Nathan Hayrynen (MA ’16, PsyD 4) shares what his experience at MSP has meant.
On my first day of school at MSP, I was afraid of not fitting in. Paradoxically, I was also afraid of fitting in. Not fitting in feels familiar and safe, floating freely on the periphery just under the radar and relying on my self-directed learning to guide me. Fitting in is scary, riddled with hidden demands and conformity. Everyone at MSP was so curious and encouraging; I never flew under the radar, but I did learn to fly higher.

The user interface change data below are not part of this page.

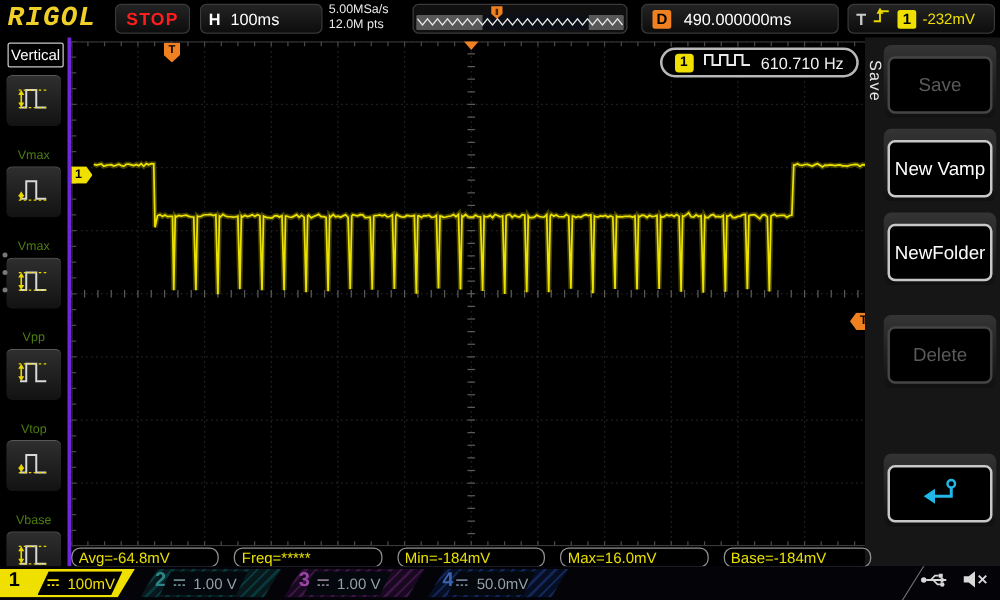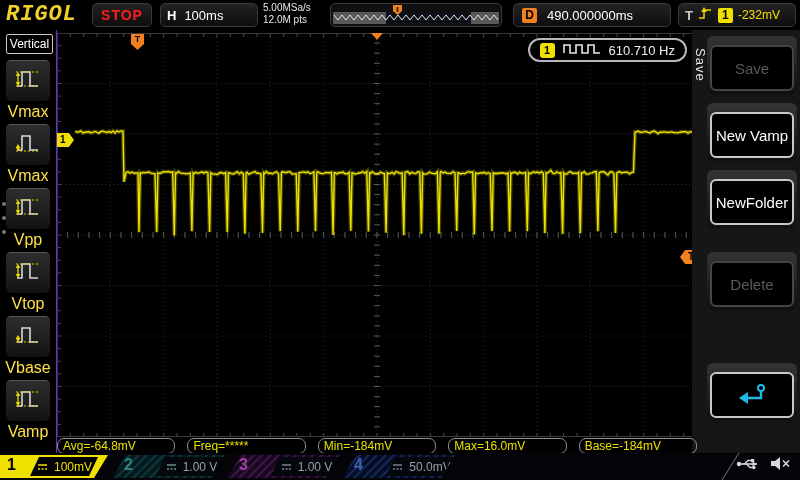"Vertical" .leftmenu { border-right: 1px solid #6d28d9 -> 3px solid #6d28d9 }
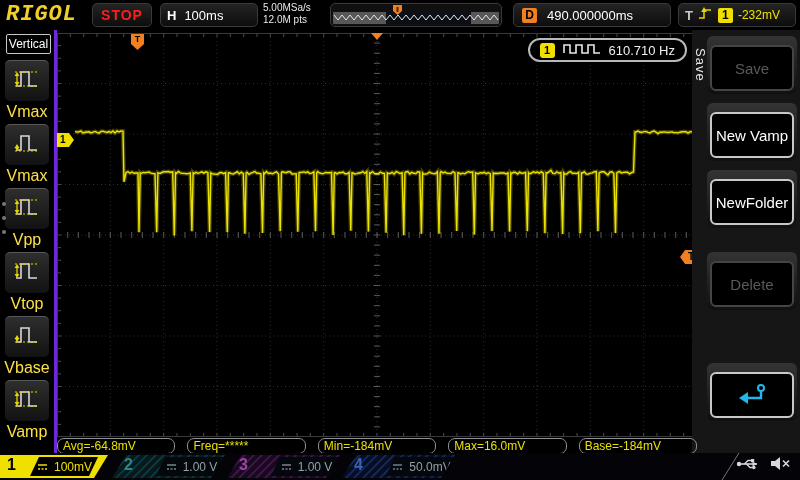"Vmax" .lm-label { color: #fde047 -> #4d7c0f; font-size: 16px -> 10px; margin-top: 2px -> 18px }
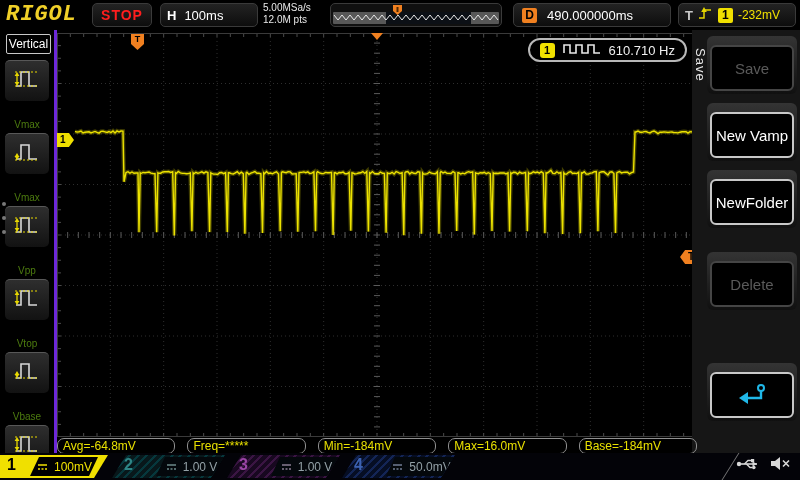"1.00 V" .chtab.dim .inset { left: 44px -> 16px }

I was drawn to the school because of the depth of exploration. Turning inward was not a solitary exercise. My cohort and professors became traveling companions on the peregrination of self-understanding, which later became personal growth and actualizing. The more I shared my inner world, the more accepted I felt. I was left wondering; why does this feel so different from other settings?
Many of the concepts and high-minded rhetoric moved beyond the academic. I was able to fully experience and practice many of the shared ideas. Congruence, empathy, and self-efficacy were present throughout the program. The core values of “We respect everyone. Period. We value genuine relationships. We practice what we teach.” were much more than psychologically-minded slogans. They were true aspirations that were practiced in the community. These values encouraged me to stretch beyond my perceived limitations. I felt obliged and inspired to give public presentations and share ideas. I wanted to be in the community.
The concerns about whether or not I fit in became a false dichotomy. I was able to fully be myself and be accepted. The community is a real gift to the nonconformist.